(Record set)

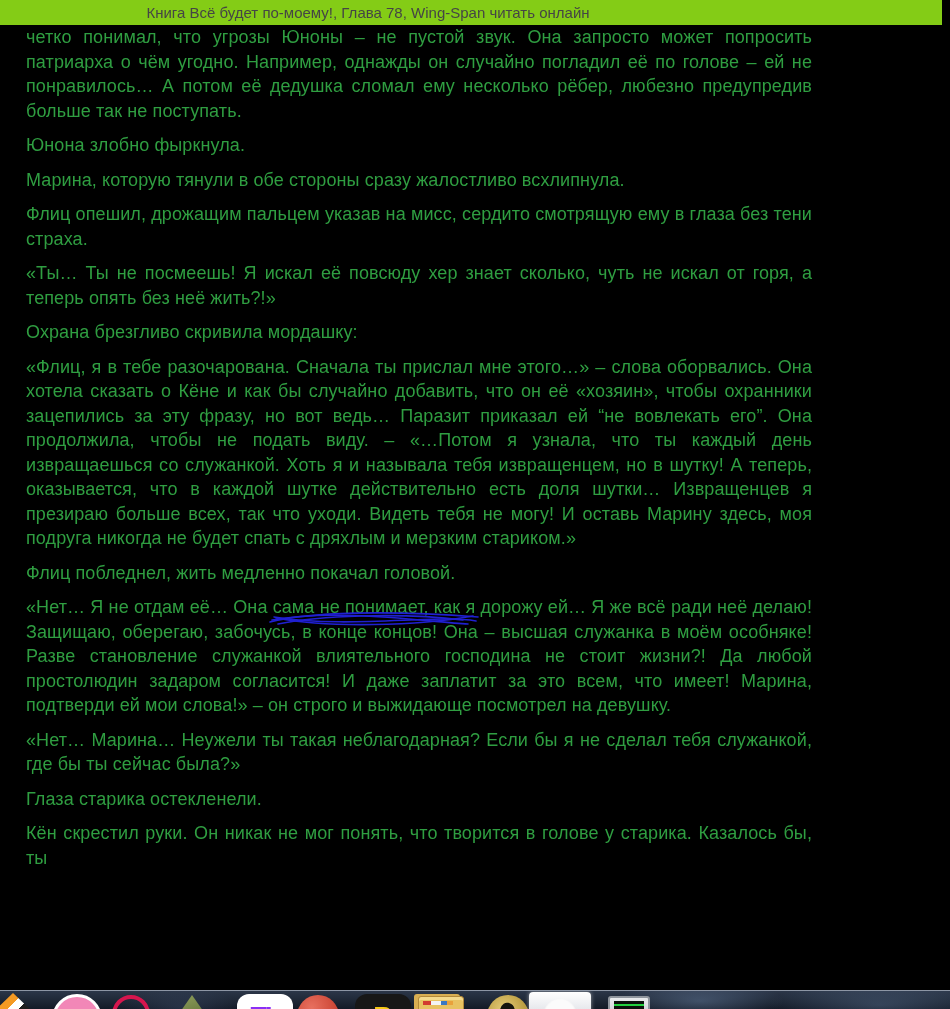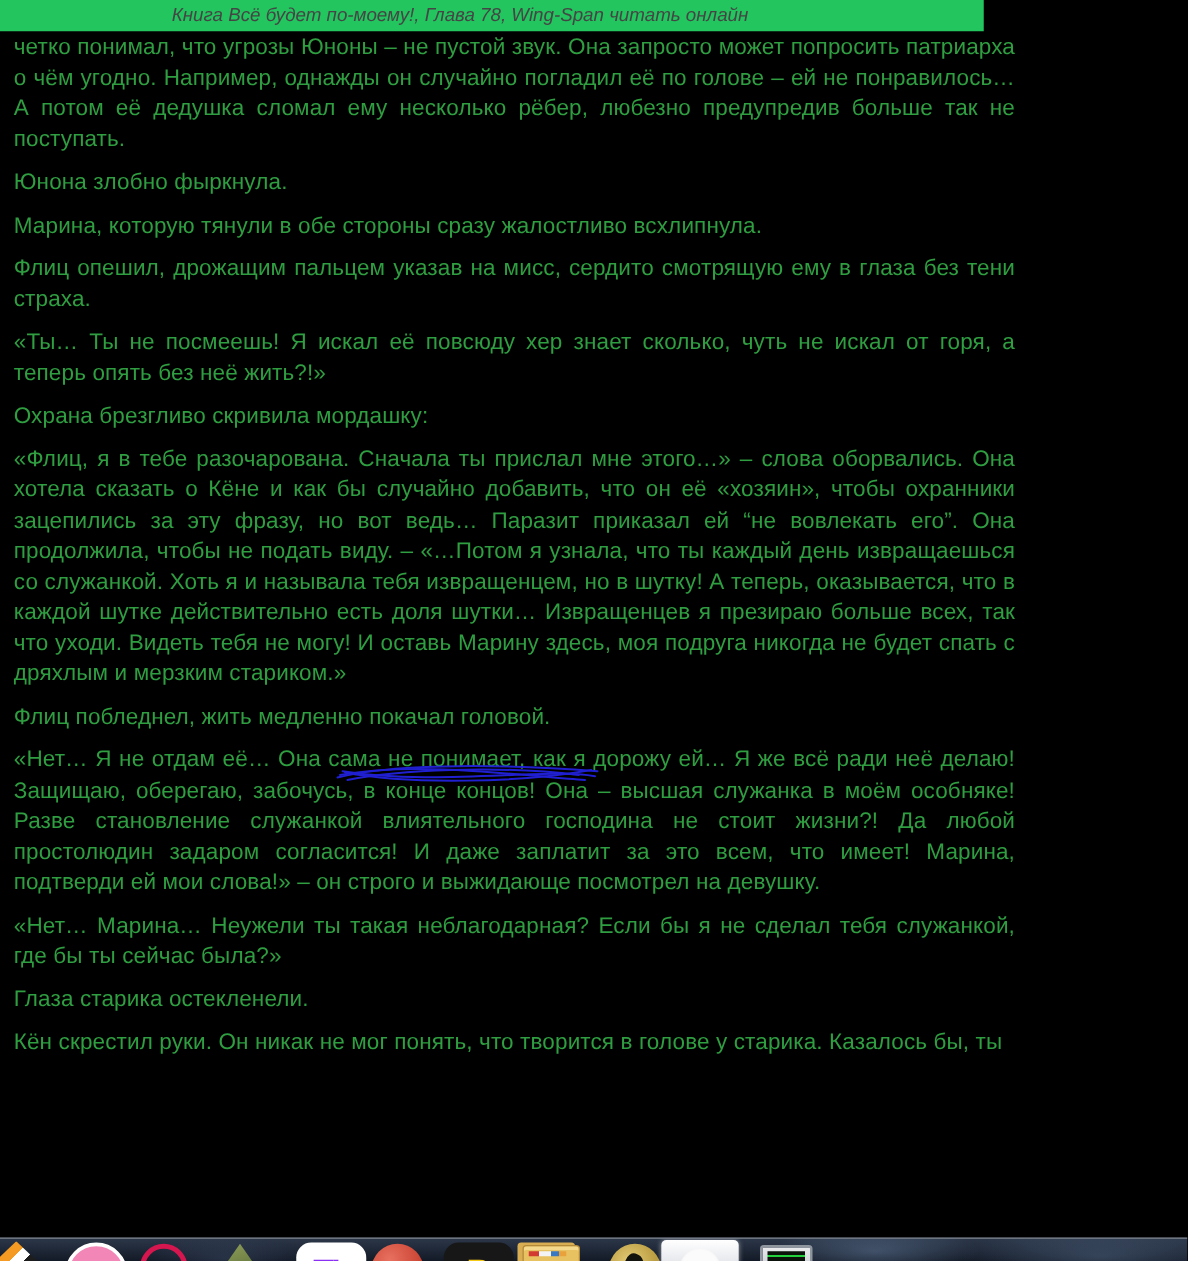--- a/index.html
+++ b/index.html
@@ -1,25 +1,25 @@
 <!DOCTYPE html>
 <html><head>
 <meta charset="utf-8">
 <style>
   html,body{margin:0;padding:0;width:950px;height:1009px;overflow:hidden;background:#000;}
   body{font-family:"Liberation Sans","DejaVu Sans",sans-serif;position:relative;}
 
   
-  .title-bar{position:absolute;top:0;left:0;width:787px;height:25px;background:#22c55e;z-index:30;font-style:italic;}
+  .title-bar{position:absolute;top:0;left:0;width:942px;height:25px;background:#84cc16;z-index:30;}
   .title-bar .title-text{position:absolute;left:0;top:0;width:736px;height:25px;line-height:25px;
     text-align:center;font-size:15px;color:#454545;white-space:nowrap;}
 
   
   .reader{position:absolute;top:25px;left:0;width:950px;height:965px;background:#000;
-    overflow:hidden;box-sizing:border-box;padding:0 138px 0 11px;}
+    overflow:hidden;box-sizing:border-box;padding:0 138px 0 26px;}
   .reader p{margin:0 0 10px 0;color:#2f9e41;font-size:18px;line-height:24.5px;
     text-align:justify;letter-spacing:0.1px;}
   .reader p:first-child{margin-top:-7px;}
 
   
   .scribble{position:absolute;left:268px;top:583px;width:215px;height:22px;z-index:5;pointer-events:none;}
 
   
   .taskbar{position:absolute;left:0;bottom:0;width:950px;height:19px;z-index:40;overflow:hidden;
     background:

(End Record set)
(Record set)

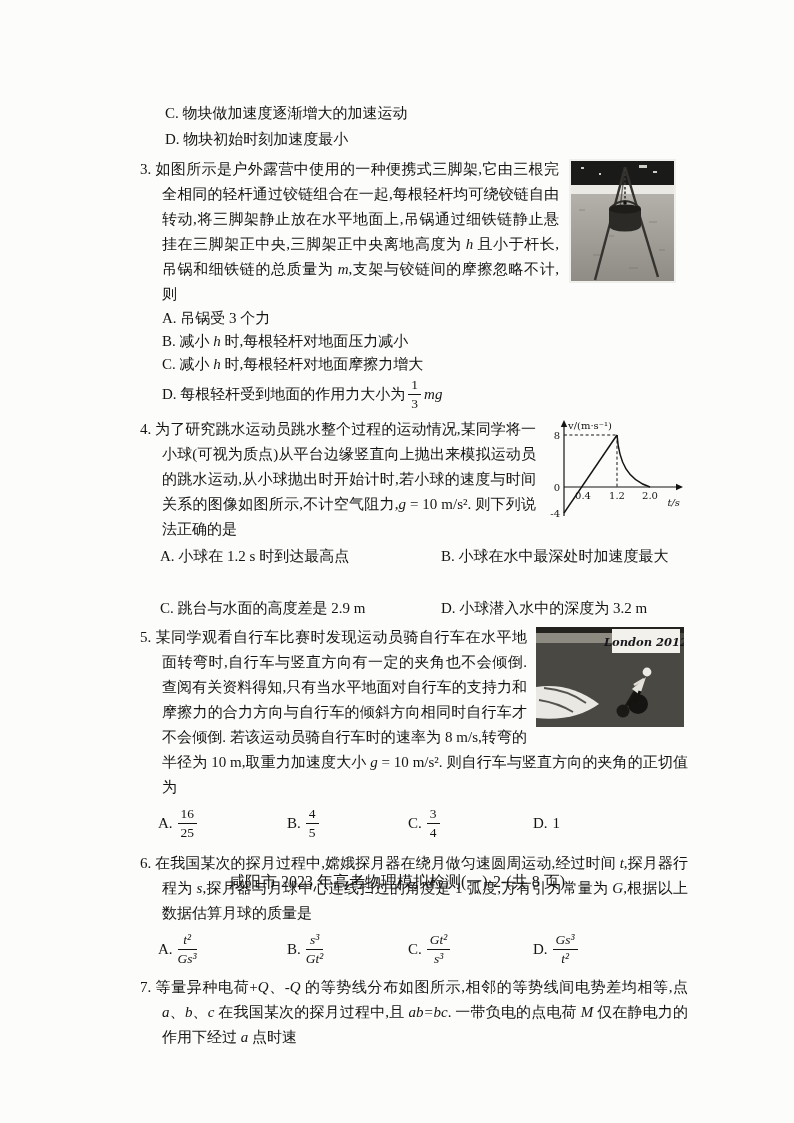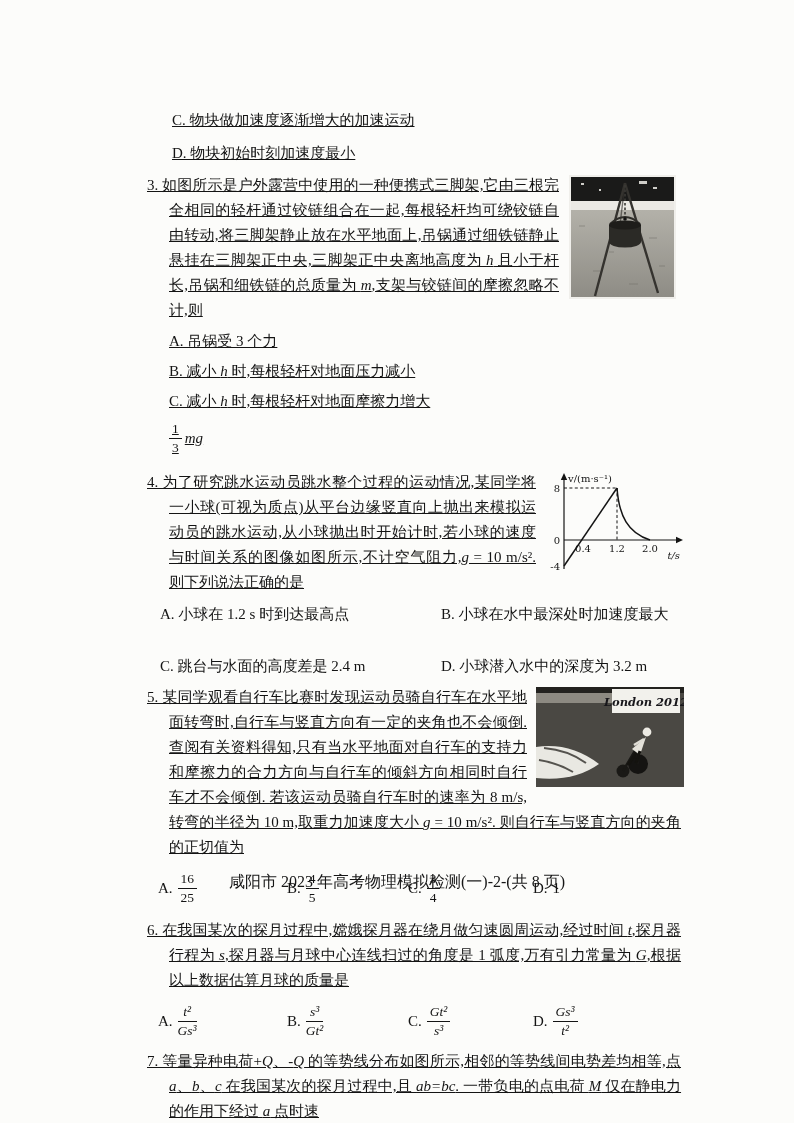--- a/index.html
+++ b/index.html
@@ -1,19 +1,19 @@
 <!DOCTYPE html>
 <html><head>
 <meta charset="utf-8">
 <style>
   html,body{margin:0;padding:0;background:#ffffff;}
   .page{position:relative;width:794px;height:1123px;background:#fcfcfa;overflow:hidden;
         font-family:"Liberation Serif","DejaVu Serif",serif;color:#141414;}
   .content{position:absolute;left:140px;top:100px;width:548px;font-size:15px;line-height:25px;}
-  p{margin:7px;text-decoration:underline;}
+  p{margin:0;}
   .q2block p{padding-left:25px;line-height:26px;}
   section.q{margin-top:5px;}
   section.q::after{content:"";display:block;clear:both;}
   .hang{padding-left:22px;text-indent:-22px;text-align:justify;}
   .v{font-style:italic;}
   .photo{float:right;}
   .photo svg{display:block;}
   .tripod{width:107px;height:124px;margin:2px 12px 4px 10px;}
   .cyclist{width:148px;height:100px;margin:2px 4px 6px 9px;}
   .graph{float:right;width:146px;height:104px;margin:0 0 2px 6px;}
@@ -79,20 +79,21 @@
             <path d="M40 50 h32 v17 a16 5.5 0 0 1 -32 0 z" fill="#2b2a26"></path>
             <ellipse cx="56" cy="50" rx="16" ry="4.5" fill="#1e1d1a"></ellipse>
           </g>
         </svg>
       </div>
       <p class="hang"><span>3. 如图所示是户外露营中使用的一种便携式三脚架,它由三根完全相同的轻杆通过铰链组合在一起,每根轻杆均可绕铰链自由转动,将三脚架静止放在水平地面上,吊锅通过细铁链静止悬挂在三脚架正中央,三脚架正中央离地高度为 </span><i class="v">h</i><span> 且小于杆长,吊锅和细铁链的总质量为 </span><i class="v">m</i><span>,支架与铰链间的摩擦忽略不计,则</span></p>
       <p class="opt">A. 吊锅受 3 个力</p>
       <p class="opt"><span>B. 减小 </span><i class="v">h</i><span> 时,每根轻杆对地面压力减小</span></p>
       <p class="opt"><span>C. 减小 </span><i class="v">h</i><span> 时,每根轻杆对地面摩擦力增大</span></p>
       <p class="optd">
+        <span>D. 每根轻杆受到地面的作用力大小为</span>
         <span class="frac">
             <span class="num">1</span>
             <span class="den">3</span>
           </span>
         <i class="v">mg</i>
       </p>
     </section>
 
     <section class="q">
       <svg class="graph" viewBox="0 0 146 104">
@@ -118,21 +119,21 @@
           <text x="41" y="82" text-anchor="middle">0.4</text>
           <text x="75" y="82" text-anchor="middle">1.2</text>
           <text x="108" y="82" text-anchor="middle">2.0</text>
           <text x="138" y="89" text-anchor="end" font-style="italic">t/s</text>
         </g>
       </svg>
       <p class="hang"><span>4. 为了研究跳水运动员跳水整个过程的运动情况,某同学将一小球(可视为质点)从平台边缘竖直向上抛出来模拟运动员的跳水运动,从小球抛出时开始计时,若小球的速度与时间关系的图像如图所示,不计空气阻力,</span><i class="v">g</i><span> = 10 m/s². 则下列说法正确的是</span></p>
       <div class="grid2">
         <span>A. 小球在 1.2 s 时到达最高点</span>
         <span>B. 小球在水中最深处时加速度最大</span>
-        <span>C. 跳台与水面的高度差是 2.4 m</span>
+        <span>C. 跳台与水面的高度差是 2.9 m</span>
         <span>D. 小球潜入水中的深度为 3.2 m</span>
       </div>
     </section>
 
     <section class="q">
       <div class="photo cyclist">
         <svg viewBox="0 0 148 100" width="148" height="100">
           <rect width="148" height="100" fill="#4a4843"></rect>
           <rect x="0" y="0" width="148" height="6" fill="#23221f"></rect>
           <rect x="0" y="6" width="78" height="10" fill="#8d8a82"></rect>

(End Record set)
(Record set)

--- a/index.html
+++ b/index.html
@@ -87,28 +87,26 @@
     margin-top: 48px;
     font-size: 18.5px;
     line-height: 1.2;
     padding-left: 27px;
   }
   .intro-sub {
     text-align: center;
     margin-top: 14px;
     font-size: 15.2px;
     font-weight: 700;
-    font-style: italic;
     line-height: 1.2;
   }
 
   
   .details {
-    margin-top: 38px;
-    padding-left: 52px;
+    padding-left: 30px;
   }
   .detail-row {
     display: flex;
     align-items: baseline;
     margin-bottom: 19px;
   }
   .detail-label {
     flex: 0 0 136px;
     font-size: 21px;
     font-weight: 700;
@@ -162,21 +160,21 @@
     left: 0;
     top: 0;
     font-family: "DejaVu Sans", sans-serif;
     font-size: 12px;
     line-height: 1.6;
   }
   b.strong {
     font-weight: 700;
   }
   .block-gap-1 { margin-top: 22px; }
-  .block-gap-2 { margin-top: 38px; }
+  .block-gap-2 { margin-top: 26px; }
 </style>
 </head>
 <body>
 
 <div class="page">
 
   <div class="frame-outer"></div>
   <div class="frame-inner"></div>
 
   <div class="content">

(End Record set)

- **Work task**:
Without adding anything, say how many lines in the listing above include the string "padding".

- **Solution**:
9